I have the impression that primarily anglophone people don't read as much translated literature, because so much good literature already exists in their language, so this issue may not be as familiar within that demographic. As someone who did not grow up anglophone, I can tell you there is a world of difference between a good and a bad translation even when done by humans. Machine translations are not even on the scale.
From what I've observed, people who claim that LLMs can replace artists don't understand art, people who claim that they can replace musicians don't understand music, people who claim that they can replace writers don't understand literature, and people who claim they can replace translators don't rely on translations. If I had a button that would erase LLMs from the world but it would take machine translations away (which is a false dichotomy anyway), I would absolutely still press it.

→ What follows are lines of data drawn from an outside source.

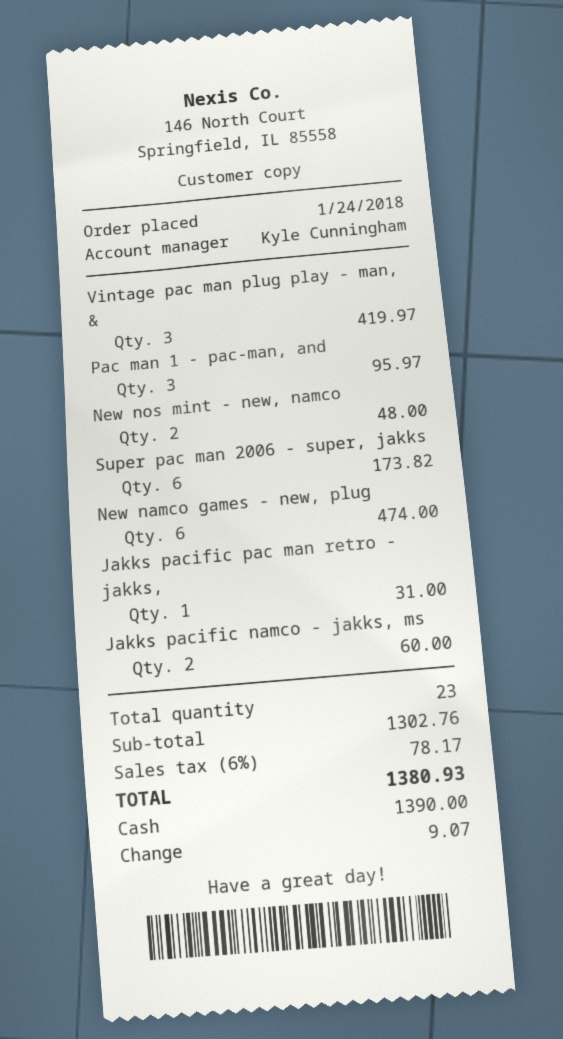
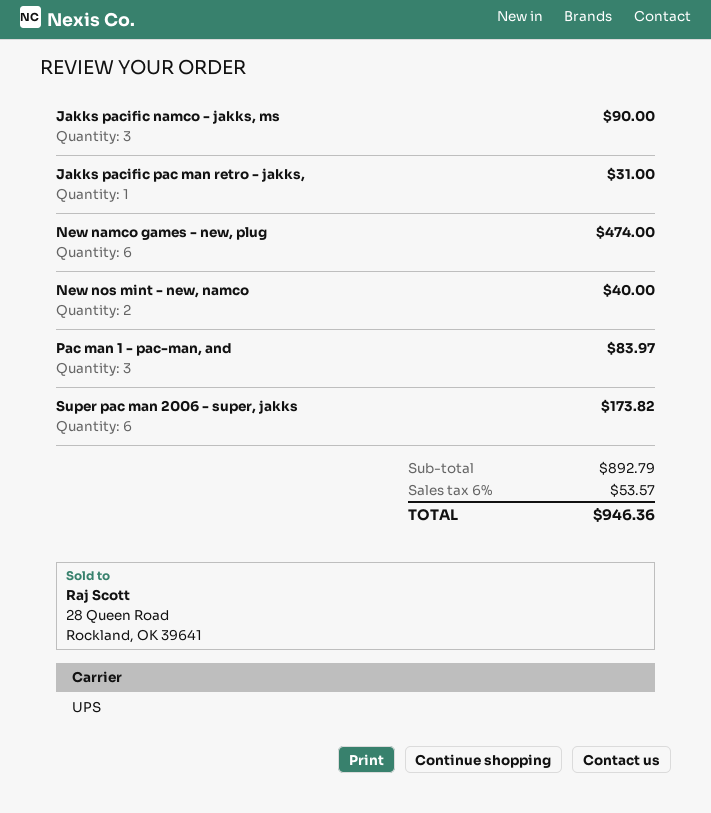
Vintage pac man plug play - man, &: 3 for 419.97 -> none
Pac man 1 - pac-man, and: 3 for 95.97 -> 3 for 83.97
New nos mint - new, namco: 2 for 48.00 -> 2 for 40.00
Jakks pacific namco - jakks, ms: 2 for 60.00 -> 3 for 90.00
subtotal: 1302.76 -> 892.79
tax: 6% = 78.17 -> 6% = 53.57
total: 1380.93 -> 946.36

Technology is not inevitable. We've decided not to have asbestos in our walls, lead in our pipes, or carginogenic chemicals in our food. (If you're going to argue that it's not everywhere, where would you rather live?) We could just not do LLMs. It's allowed.
@Gargron It is a technology that humanity has been seeking for a long time. At least since the 1950s, with Turing and his colleagues.
@df No, this is marketing. OpenAI, Google, Anthropic &co want you to believe that what they're doing is artificial intelligence. My professional opinion is that LLMs are a dead end technology to creating actual intelligence. And if any of those companies did create actual intelligence for the purposes they pursue, it would be slavery, for which I cannot advocate.
@Gargron LLMs are not exclusively a product of large corporations or just marketing. Much of the research and development also takes place in open source and academic communities. The codes for these LLMs are public and can be audited or run locally. Furthermore, I argue that serious ethical reflection is necessary, but prohibition is not the way forward.

@df @Gargron

The code for the LLM interpreter is relatively simple, and bears the same relationship to the actual LLM as the C compiler does to an operating system. The models are the real software and the ones big and complex enough to be useful are the product of large corporations and mass copyright violation.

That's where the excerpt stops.